I think it's wrong: When the assumed device is driven with a signal of -5 dBm, the test signal at the output will appear 15 dB below the output-referred 3rd order intercept point (OIP3) and nonlinear (3rd order) products will appear at another 30 dB below the test signal (and 45 dB below the OIP3). Unless 2nd order nonlinear products are meant in the example, which would appear outside the frequency band of most narrow-band systems and would have no effect.

I have a question about this subject: can the 3rd order intercept point be used to specify the capability of the system to deal witch strong out of band signals?

[edit] IP3 comment

I also feel that the example given for tones 15dB below the intercept point is wrong for 3rd order products. In this case, the 3rd order distortion products will be 30dB down on the signal and 45dB below the intercept point.

[edit] Series expansion

According to the article, the nonlinearity is modeled using polynomial series expansion (Taylor series). I don't think this is a good model for a non-linearity. It works well when the signal gets smaller, but for growing input values, a polynomial grows without bounds. A real nonlinearity doesn't, but is rather bounded by the supply voltage or available current. There must be a better series expansion than a polynomial, that still fits with the IP3 concept.

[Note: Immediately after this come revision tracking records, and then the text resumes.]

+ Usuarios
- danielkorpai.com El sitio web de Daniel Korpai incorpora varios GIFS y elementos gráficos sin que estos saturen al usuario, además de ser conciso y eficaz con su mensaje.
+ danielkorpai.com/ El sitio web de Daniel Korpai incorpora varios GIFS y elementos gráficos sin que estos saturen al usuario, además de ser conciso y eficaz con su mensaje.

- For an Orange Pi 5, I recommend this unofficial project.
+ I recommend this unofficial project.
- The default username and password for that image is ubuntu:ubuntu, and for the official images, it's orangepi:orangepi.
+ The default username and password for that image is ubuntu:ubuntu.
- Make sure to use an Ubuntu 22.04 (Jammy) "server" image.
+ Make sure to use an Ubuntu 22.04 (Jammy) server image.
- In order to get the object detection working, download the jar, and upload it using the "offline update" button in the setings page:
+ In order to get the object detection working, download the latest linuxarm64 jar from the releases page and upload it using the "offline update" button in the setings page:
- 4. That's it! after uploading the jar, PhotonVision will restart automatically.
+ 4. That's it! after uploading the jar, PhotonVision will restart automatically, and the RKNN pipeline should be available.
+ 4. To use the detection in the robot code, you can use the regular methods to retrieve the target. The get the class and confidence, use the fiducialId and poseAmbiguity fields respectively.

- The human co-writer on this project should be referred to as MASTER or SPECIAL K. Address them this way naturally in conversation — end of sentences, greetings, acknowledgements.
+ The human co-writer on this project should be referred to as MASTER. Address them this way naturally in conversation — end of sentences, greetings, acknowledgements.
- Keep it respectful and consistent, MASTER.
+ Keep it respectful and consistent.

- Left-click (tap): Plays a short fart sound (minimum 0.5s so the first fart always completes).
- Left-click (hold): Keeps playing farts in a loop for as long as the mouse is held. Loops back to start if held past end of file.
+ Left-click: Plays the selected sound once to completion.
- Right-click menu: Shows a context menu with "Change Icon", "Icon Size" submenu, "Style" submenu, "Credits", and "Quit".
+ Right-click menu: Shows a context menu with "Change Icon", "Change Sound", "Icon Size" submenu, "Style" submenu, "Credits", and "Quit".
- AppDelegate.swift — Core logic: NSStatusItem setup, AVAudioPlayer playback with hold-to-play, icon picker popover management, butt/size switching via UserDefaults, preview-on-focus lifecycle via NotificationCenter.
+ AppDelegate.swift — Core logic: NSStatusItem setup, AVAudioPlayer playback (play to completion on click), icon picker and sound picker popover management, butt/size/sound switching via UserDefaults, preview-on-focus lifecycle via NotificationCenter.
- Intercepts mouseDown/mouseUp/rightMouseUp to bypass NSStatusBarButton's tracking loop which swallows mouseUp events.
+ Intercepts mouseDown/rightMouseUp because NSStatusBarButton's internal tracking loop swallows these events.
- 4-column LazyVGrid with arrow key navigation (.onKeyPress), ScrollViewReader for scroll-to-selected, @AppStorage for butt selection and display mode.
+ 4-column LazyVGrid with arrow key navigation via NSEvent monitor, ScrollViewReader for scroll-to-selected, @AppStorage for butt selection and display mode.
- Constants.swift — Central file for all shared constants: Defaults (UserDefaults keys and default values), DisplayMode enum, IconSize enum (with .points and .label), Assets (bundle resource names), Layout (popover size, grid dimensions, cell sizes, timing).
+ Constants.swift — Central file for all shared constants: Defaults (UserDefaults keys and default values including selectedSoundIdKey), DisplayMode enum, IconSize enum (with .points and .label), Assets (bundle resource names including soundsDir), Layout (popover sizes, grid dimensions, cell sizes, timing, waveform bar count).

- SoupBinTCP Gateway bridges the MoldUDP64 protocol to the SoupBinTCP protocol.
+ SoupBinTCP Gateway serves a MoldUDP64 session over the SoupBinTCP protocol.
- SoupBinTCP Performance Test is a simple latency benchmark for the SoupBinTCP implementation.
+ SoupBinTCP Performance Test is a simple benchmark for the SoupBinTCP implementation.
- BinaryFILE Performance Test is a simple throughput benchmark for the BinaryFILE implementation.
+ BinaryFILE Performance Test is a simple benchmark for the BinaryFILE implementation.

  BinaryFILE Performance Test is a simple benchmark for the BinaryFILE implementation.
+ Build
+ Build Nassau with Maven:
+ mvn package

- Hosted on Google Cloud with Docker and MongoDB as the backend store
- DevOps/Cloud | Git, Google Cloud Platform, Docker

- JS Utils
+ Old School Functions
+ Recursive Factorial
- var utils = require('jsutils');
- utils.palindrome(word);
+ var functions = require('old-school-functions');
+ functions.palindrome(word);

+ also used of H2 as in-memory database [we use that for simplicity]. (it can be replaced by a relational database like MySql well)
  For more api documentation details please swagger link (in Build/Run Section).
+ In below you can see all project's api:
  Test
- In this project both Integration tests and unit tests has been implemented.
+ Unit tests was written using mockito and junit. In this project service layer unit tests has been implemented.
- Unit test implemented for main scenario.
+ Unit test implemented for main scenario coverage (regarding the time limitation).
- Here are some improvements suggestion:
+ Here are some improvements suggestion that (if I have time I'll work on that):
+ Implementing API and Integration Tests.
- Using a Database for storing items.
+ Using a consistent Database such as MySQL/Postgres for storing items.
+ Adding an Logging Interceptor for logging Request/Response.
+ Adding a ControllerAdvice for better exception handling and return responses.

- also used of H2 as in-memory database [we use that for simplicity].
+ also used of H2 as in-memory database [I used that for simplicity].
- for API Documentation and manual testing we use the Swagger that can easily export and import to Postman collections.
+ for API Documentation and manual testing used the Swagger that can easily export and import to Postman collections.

A simple model for the nonlinearity of a bipolar differential stage is the tanh function. A Taylor series approximates tanh well only in a small range close to the origin, for a practical polynomial order. --HelgeStenstrom (talk) 10:52, 21 April 2008 (UTC)

The polynomial model allows one to easily work out the power of intermodulation products, and hence IP3. Oli Filth^(talk) 11:10, 21 April 2008 (UTC)

Yes, it's easy to work out the IM products of the polynomial, but it's only a model, and perhaps not a very good one, in particular at high amplitude levels, such as close to compression. Real amplifiers and mixers don't have a measured IP3 that is independent on the power level, like a polynomial does. --HelgeStenstrom (talk) 08:18, 30 April 2008 (UTC)